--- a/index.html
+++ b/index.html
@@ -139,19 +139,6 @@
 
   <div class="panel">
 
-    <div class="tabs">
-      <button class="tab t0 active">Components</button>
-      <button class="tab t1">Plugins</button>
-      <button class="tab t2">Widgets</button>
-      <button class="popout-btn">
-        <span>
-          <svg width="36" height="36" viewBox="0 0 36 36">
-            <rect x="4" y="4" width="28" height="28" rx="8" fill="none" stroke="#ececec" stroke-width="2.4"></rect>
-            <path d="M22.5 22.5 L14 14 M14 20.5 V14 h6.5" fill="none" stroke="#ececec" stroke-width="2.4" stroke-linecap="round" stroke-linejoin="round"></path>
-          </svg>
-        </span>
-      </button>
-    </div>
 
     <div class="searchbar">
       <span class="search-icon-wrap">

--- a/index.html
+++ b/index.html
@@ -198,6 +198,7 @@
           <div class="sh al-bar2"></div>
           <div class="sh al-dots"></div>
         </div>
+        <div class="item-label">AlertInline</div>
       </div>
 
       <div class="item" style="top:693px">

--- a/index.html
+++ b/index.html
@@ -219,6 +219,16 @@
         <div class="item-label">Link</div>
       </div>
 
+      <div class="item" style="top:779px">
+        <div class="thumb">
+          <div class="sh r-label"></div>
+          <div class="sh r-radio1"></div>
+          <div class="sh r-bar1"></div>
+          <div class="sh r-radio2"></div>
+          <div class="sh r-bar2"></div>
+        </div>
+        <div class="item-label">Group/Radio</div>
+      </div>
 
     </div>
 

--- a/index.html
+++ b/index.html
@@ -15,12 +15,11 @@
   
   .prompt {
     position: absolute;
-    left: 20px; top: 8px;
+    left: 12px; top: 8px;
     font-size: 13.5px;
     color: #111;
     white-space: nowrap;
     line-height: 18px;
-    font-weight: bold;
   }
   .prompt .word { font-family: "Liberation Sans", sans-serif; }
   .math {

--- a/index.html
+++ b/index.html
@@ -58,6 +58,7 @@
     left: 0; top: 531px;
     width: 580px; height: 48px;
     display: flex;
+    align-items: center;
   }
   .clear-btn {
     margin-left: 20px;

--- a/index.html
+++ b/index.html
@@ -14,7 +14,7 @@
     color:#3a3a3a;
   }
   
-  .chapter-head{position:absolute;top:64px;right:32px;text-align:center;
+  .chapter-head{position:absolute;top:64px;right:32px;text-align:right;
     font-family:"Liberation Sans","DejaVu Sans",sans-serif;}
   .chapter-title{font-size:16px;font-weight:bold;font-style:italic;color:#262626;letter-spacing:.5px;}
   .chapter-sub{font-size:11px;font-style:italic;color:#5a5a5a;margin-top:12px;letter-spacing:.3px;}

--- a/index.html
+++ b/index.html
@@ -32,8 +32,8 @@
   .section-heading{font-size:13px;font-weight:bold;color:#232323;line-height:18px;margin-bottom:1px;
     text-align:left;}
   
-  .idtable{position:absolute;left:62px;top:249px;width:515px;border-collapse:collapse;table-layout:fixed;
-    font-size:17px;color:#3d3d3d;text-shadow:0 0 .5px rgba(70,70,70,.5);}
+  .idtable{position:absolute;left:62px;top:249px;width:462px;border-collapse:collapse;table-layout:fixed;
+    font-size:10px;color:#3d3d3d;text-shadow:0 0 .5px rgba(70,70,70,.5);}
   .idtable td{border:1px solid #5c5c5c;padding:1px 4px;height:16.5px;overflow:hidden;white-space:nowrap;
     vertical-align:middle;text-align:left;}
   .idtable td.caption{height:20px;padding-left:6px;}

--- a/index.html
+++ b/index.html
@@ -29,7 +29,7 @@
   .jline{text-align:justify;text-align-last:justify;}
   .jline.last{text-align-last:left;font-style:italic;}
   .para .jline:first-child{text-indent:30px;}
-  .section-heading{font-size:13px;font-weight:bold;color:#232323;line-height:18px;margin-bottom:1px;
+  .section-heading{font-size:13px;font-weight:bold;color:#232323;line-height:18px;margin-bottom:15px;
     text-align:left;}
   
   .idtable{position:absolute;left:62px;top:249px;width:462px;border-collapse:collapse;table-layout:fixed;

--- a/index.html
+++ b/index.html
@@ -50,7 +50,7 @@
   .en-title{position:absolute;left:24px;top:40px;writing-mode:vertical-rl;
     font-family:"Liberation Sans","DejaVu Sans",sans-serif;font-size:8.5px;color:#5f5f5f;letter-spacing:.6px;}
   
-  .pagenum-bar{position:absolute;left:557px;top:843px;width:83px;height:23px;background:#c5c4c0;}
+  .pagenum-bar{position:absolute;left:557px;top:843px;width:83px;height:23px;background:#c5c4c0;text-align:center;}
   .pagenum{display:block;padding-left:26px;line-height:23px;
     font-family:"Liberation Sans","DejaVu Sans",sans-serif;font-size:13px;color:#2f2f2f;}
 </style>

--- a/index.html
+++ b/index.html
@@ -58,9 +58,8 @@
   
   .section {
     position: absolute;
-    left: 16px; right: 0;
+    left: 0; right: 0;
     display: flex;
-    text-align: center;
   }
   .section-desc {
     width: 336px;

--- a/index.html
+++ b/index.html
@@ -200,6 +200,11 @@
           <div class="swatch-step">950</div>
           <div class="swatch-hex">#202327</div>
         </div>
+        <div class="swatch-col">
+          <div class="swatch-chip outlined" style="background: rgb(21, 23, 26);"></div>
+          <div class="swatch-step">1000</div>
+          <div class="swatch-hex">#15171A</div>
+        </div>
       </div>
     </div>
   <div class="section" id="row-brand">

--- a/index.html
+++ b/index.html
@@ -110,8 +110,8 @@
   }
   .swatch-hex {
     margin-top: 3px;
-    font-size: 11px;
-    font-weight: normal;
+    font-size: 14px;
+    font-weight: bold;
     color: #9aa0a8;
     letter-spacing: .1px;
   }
· · · · · · ·
TASK REQUIREMENTS: Once more, write out the records in full, exactly as they appear.

ANSWER BELOW:
--- a/index.html
+++ b/index.html
@@ -139,19 +139,6 @@
 
   <div class="panel">
 
-    <div class="tabs">
-      <button class="tab t0 active">Components</button>
-      <button class="tab t1">Plugins</button>
-      <button class="tab t2">Widgets</button>
-      <button class="popout-btn">
-        <span>
-          <svg width="36" height="36" viewBox="0 0 36 36">
-            <rect x="4" y="4" width="28" height="28" rx="8" fill="none" stroke="#ececec" stroke-width="2.4"></rect>
-            <path d="M22.5 22.5 L14 14 M14 20.5 V14 h6.5" fill="none" stroke="#ececec" stroke-width="2.4" stroke-linecap="round" stroke-linejoin="round"></path>
-          </svg>
-        </span>
-      </button>
-    </div>
 
     <div class="searchbar">
       <span class="search-icon-wrap">

--- a/index.html
+++ b/index.html
@@ -198,6 +198,7 @@
           <div class="sh al-bar2"></div>
           <div class="sh al-dots"></div>
         </div>
+        <div class="item-label">AlertInline</div>
       </div>
 
       <div class="item" style="top:693px">

--- a/index.html
+++ b/index.html
@@ -219,6 +219,16 @@
         <div class="item-label">Link</div>
       </div>
 
+      <div class="item" style="top:779px">
+        <div class="thumb">
+          <div class="sh r-label"></div>
+          <div class="sh r-radio1"></div>
+          <div class="sh r-bar1"></div>
+          <div class="sh r-radio2"></div>
+          <div class="sh r-bar2"></div>
+        </div>
+        <div class="item-label">Group/Radio</div>
+      </div>
 
     </div>
 

--- a/index.html
+++ b/index.html
@@ -15,12 +15,11 @@
   
   .prompt {
     position: absolute;
-    left: 20px; top: 8px;
+    left: 12px; top: 8px;
     font-size: 13.5px;
     color: #111;
     white-space: nowrap;
     line-height: 18px;
-    font-weight: bold;
   }
   .prompt .word { font-family: "Liberation Sans", sans-serif; }
   .math {

--- a/index.html
+++ b/index.html
@@ -58,6 +58,7 @@
     left: 0; top: 531px;
     width: 580px; height: 48px;
     display: flex;
+    align-items: center;
   }
   .clear-btn {
     margin-left: 20px;

--- a/index.html
+++ b/index.html
@@ -14,7 +14,7 @@
     color:#3a3a3a;
   }
   
-  .chapter-head{position:absolute;top:64px;right:32px;text-align:center;
+  .chapter-head{position:absolute;top:64px;right:32px;text-align:right;
     font-family:"Liberation Sans","DejaVu Sans",sans-serif;}
   .chapter-title{font-size:16px;font-weight:bold;font-style:italic;color:#262626;letter-spacing:.5px;}
   .chapter-sub{font-size:11px;font-style:italic;color:#5a5a5a;margin-top:12px;letter-spacing:.3px;}

--- a/index.html
+++ b/index.html
@@ -32,8 +32,8 @@
   .section-heading{font-size:13px;font-weight:bold;color:#232323;line-height:18px;margin-bottom:1px;
     text-align:left;}
   
-  .idtable{position:absolute;left:62px;top:249px;width:515px;border-collapse:collapse;table-layout:fixed;
-    font-size:17px;color:#3d3d3d;text-shadow:0 0 .5px rgba(70,70,70,.5);}
+  .idtable{position:absolute;left:62px;top:249px;width:462px;border-collapse:collapse;table-layout:fixed;
+    font-size:10px;color:#3d3d3d;text-shadow:0 0 .5px rgba(70,70,70,.5);}
   .idtable td{border:1px solid #5c5c5c;padding:1px 4px;height:16.5px;overflow:hidden;white-space:nowrap;
     vertical-align:middle;text-align:left;}
   .idtable td.caption{height:20px;padding-left:6px;}

--- a/index.html
+++ b/index.html
@@ -29,7 +29,7 @@
   .jline{text-align:justify;text-align-last:justify;}
   .jline.last{text-align-last:left;font-style:italic;}
   .para .jline:first-child{text-indent:30px;}
-  .section-heading{font-size:13px;font-weight:bold;color:#232323;line-height:18px;margin-bottom:1px;
+  .section-heading{font-size:13px;font-weight:bold;color:#232323;line-height:18px;margin-bottom:15px;
     text-align:left;}
   
   .idtable{position:absolute;left:62px;top:249px;width:462px;border-collapse:collapse;table-layout:fixed;

--- a/index.html
+++ b/index.html
@@ -50,7 +50,7 @@
   .en-title{position:absolute;left:24px;top:40px;writing-mode:vertical-rl;
     font-family:"Liberation Sans","DejaVu Sans",sans-serif;font-size:8.5px;color:#5f5f5f;letter-spacing:.6px;}
   
-  .pagenum-bar{position:absolute;left:557px;top:843px;width:83px;height:23px;background:#c5c4c0;}
+  .pagenum-bar{position:absolute;left:557px;top:843px;width:83px;height:23px;background:#c5c4c0;text-align:center;}
   .pagenum{display:block;padding-left:26px;line-height:23px;
     font-family:"Liberation Sans","DejaVu Sans",sans-serif;font-size:13px;color:#2f2f2f;}
 </style>

--- a/index.html
+++ b/index.html
@@ -58,9 +58,8 @@
   
   .section {
     position: absolute;
-    left: 16px; right: 0;
+    left: 0; right: 0;
     display: flex;
-    text-align: center;
   }
   .section-desc {
     width: 336px;

--- a/index.html
+++ b/index.html
@@ -200,6 +200,11 @@
           <div class="swatch-step">950</div>
           <div class="swatch-hex">#202327</div>
         </div>
+        <div class="swatch-col">
+          <div class="swatch-chip outlined" style="background: rgb(21, 23, 26);"></div>
+          <div class="swatch-step">1000</div>
+          <div class="swatch-hex">#15171A</div>
+        </div>
       </div>
     </div>
   <div class="section" id="row-brand">

--- a/index.html
+++ b/index.html
@@ -110,8 +110,8 @@
   }
   .swatch-hex {
     margin-top: 3px;
-    font-size: 11px;
-    font-weight: normal;
+    font-size: 14px;
+    font-weight: bold;
     color: #9aa0a8;
     letter-spacing: .1px;
   }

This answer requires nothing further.